Scott couldn't have agreed more.
#-#-#-#-#
"Do you want to talk about it?" Lydia asked from where she was seated delicately on the edge of Adrianna's unmade bed. "Because I think, if it had been me Allison was lying to, I'd want to talk about it." The strawberry blonde intelligently suggested, raising her brows as Adrianna turned to face her.
"Not that Allison's ever lied to me," She ironically stated, flipping her hair over her shoulder haughtily. "But you know what I mean."
Sitting down beside her friend on a crumpled mass of sheets, Adrianna breathed in the smell of her room and tried to dispel her cousin's memories from the forefront of her mind. Her powers shouldn't have acted up; she didn't want to kill her cousin, she wanted to save her.
"What do you want to know, Lydia?" Adrianna asked, sliding a hand down her face to try to wipe away the film of guilt that had settled over her pores. "I can only tell you so much—even I don't know the whole story."
"I thought we were talking about you?" Lydia chirped, one brow raised curiously.
Slumping backwards onto her bed, Adrianna stared up at the plastered ceiling. "No, Lydia," She reminded the girl. "We were definitely talking about you but you were pretending to talk about me so that I might actually tell you something." She shared, feeling a stubborn smile breaking out across her face as Lydia batted her eyelashes before tilting her head to the side in agreement.
"You're smarter than everyone gives you credit for." Lydia observed, lifting herself off of the mattress to wander around Adrianna's sparsely decorated room.

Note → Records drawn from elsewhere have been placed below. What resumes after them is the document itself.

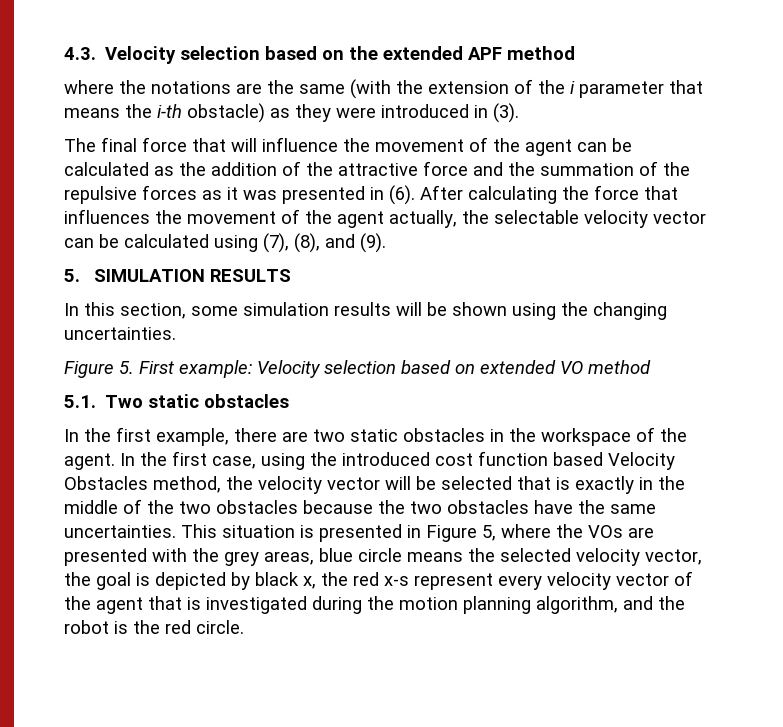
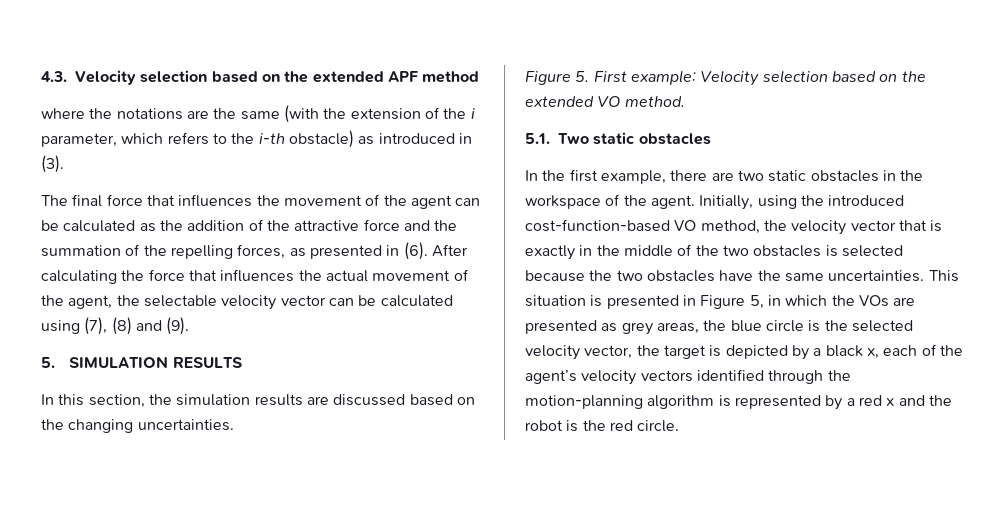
- where the notations are the same (with the extension of the i parameter that means the i-th obstacle) as they were introduced in (3).
+ where the notations are the same (with the extension of the i parameter, which refers to the i-th obstacle) as introduced in (3).
- The final force that will influence the movement of the agent can be calculated as the addition of the attractive force and the summation of the repulsive forces as it was presented in (6).
+ The final force that influences the movement of the agent can be calculated as the addition of the attractive force and the summation of the repelling forces, as presented in (6).
- After calculating the force that influences the movement of the agent actually, the selectable velocity vector can be calculated using (7), (8), and (9).
+ After calculating the force that influences the actual movement of the agent, the selectable velocity vector can be calculated using (7), (8) and (9).
- In this section, some simulation results will be shown using the changing uncertainties.
+ In this section, the simulation results are discussed based on the changing uncertainties.
- Figure 5. First example: Velocity selection based on extended VO method
+ Figure 5. First example: Velocity selection based on the extended VO method.
- In the first case, using the introduced cost function based Velocity Obstacles method, the velocity vector will be selected that is exactly in the middle of the two obstacles because the two obstacles have the same uncertainties.
+ Initially, using the introduced cost-function-based VO method, the velocity vector that is exactly in the middle of the two obstacles is selected because the two obstacles have the same uncertainties.
- This situation is presented in Figure 5, where the VOs are presented with the grey areas, blue circle means the selected velocity vector, the goal is depicted by black x, the red x-s represent every velocity vector of the agent that is investigated during the motion planning algorithm, and the robot is the red circle.
+ This situation is presented in Figure 5, in which the VOs are presented as grey areas, the blue circle is the selected velocity vector, the target is depicted by a black x, each of the agent’s velocity vectors identified through the motion-planning algorithm is represented by a red x and the robot is the red circle.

Her fingers wandered over picture frames she'd forgotten were even there, taking note of the dust that coated each one.
Biting her lip uncertainly, Adrianna threaded her fingers together and laid them over her stomach. "So are you." She replied quietly. "Don't think I haven't noticed all the times you have to pretend not to know something."
Laughing in a high pitch, Lydia whirled around to face Adrianna, a particular silver picture frame clutched in her hands. "So we're both good at hiding things." She pointed out, a glint of something young and excited in her eyes. "For example, who this fine young man is." Lydia turned the frame so that Adrianna could see the picture.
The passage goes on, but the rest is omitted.